== MATERIAL PROVIDED ==
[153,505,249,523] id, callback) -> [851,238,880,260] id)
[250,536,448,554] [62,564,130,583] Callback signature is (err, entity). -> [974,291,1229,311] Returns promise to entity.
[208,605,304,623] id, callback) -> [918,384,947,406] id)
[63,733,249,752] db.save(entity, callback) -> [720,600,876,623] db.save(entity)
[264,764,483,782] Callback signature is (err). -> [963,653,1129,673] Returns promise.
* * *
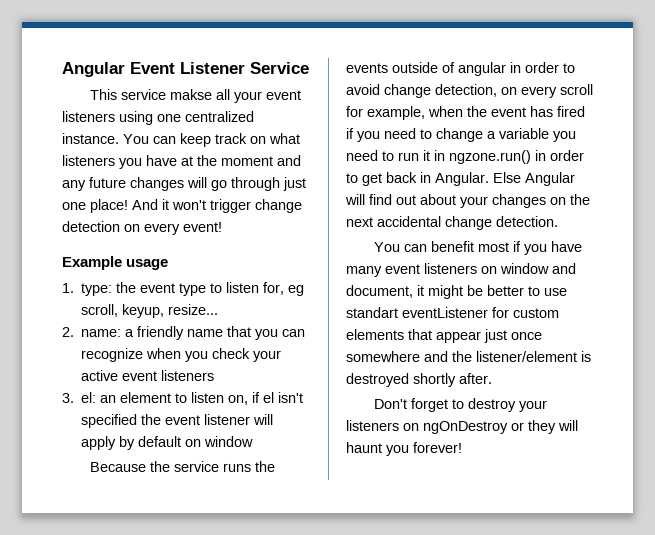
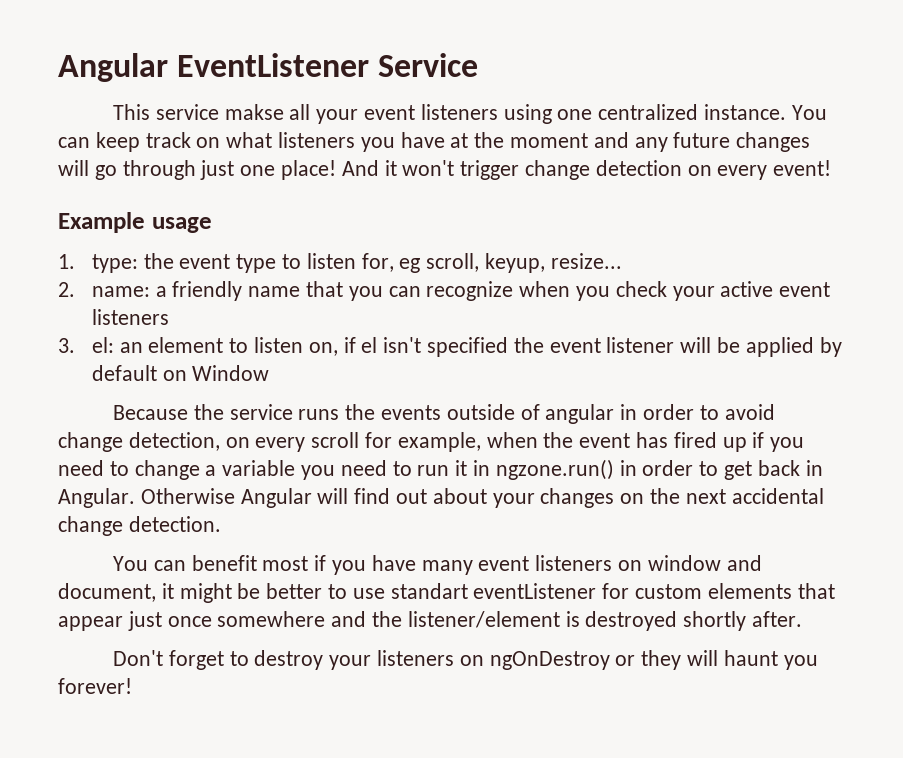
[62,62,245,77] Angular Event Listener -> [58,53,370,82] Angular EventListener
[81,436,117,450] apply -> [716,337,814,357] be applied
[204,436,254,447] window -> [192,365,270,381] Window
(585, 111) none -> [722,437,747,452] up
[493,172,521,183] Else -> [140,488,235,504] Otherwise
--
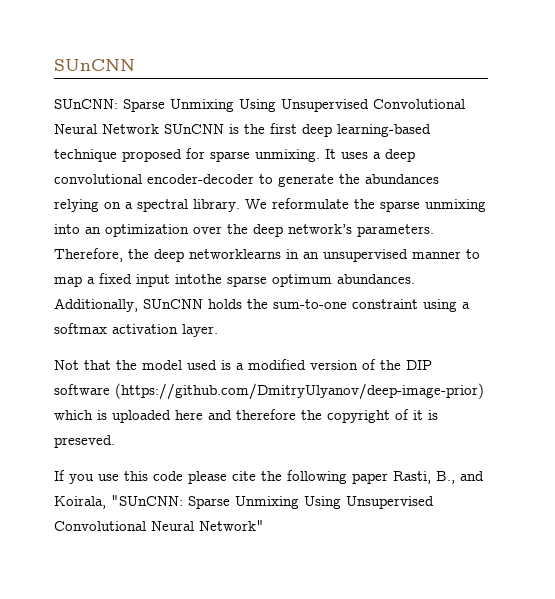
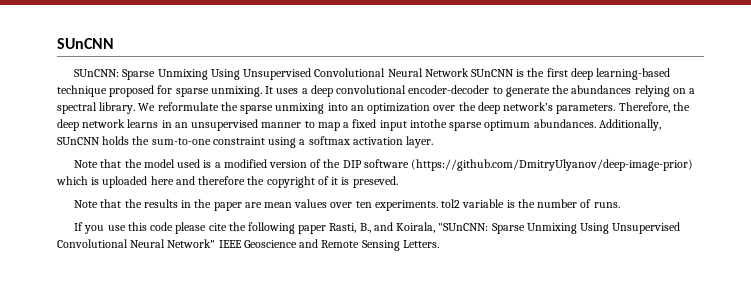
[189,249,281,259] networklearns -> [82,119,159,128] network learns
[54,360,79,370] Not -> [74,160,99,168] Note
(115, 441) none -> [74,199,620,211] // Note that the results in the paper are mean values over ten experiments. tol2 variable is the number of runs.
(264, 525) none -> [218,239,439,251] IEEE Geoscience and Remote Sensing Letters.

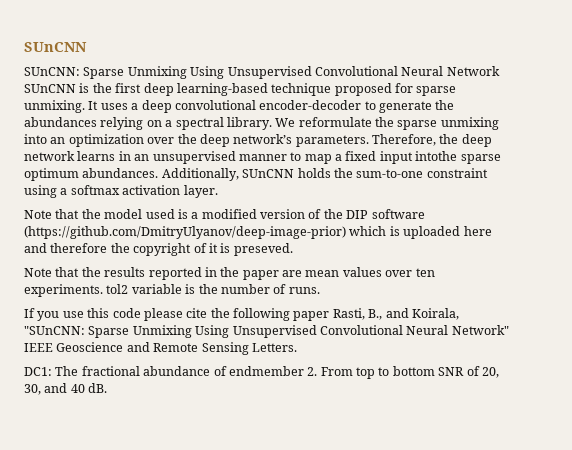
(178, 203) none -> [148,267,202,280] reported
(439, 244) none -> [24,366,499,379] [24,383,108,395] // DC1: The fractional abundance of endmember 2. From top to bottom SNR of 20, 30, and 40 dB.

== WHAT YOU HAVE TO DO ==
Make an exact copy of the lines above, beginning with the line with "(264, 525) none" and ending with the line with "(439, 244) none", and keep the pictures out of it.

== OUTPUT FOR THIS EXERCISE ==
(264, 525) none -> [218,239,439,251] IEEE Geoscience and Remote Sensing Letters.

(178, 203) none -> [148,267,202,280] reported
(439, 244) none -> [24,366,499,379] [24,383,108,395] // DC1: The fractional abundance of endmember 2. From top to bottom SNR of 20, 30, and 40 dB.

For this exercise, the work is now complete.